**Assignment:** Before printing the listing, strip out its pictures and keep everything else exact.
----------
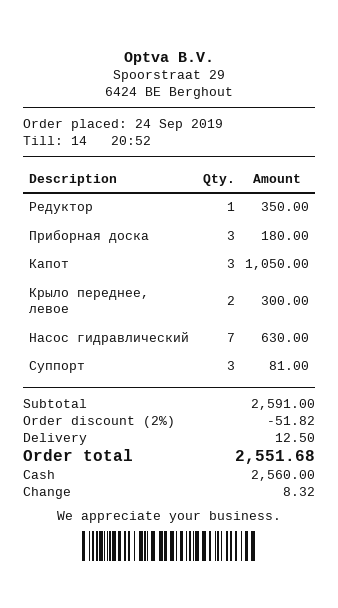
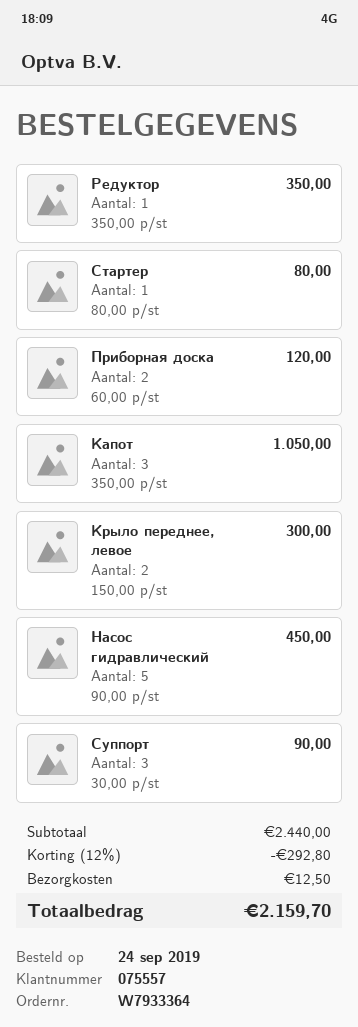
Приборная доска: 3 for 180.00 -> 2 for 120.00
Насос гидравлический: 7 for 630.00 -> 5 for 450.00
Суппорт: 3 for 81.00 -> 3 for 90.00
Стартер: none -> 1 for 80.00
subtotal: 2591.00 -> 2440.00
discount: 2% = 51.82 -> 12% = 292.80
total: 2551.68 -> 2159.70

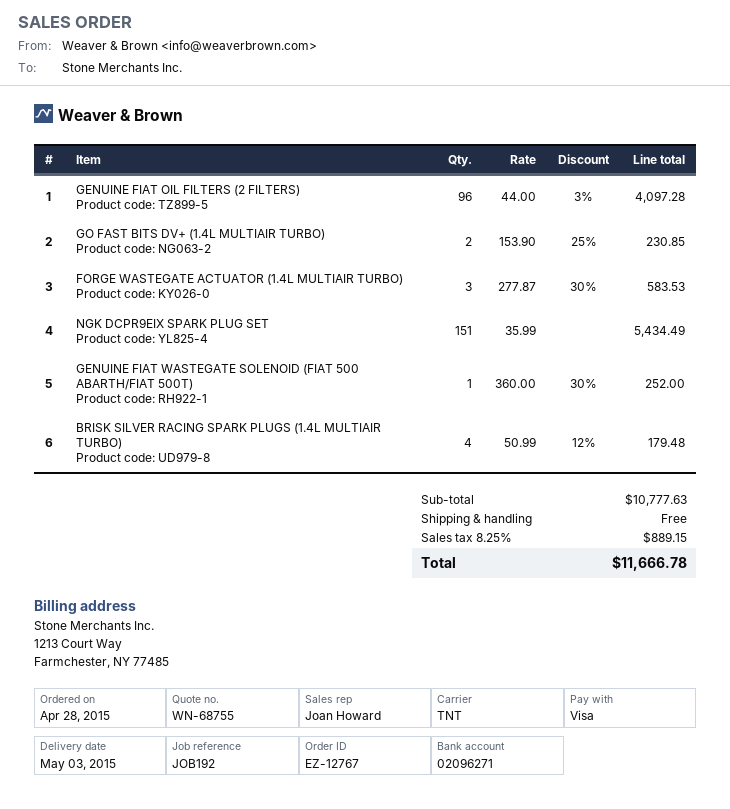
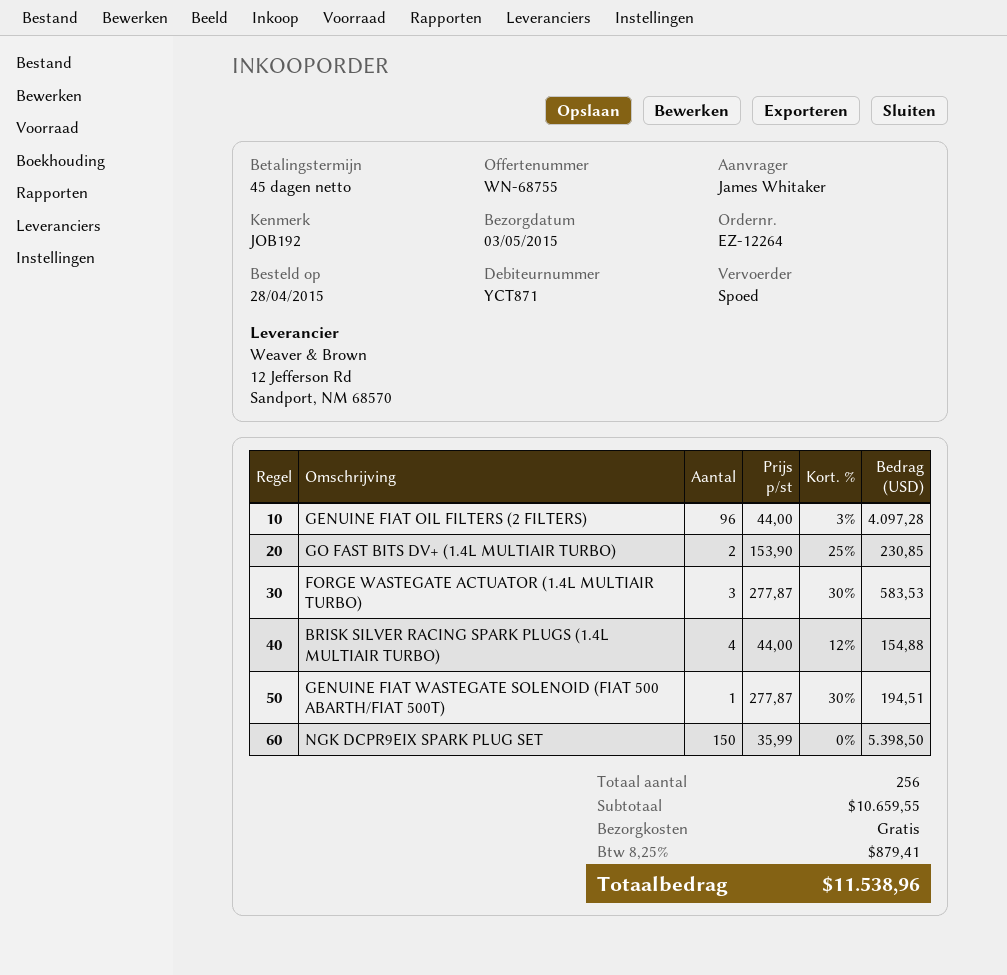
order number: EZ-12767 -> EZ-12264
shipping method: TNT -> express
NGK DCPR9EIX SPARK PLUG SET: 151 x 35.99 = 5434.49 -> 150 x 35.99 = 5398.50
GENUINE FIAT WASTEGATE SOLENOID (FIAT 500 ABARTH/FIAT 500T): 1 x 360.00 - 30% = 252.00 -> 1 x 277.87 - 30% = 194.51
BRISK SILVER RACING SPARK PLUGS (1.4L MULTIAIR TURBO): 4 x 50.99 - 12% = 179.48 -> 4 x 44.00 - 12% = 154.88
subtotal: 10777.63 -> 10659.55
tax: 8.25% = 889.15 -> 8.25% = 879.41
total: 11666.78 -> 11538.96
----------
**Exercise response:**
Приборная доска: 3 for 180.00 -> 2 for 120.00
Насос гидравлический: 7 for 630.00 -> 5 for 450.00
Суппорт: 3 for 81.00 -> 3 for 90.00
Стартер: none -> 1 for 80.00
subtotal: 2591.00 -> 2440.00
discount: 2% = 51.82 -> 12% = 292.80
total: 2551.68 -> 2159.70

order number: EZ-12767 -> EZ-12264
shipping method: TNT -> express
NGK DCPR9EIX SPARK PLUG SET: 151 x 35.99 = 5434.49 -> 150 x 35.99 = 5398.50
GENUINE FIAT WASTEGATE SOLENOID (FIAT 500 ABARTH/FIAT 500T): 1 x 360.00 - 30% = 252.00 -> 1 x 277.87 - 30% = 194.51
BRISK SILVER RACING SPARK PLUGS (1.4L MULTIAIR TURBO): 4 x 50.99 - 12% = 179.48 -> 4 x 44.00 - 12% = 154.88
subtotal: 10777.63 -> 10659.55
tax: 8.25% = 889.15 -> 8.25% = 879.41
total: 11666.78 -> 11538.96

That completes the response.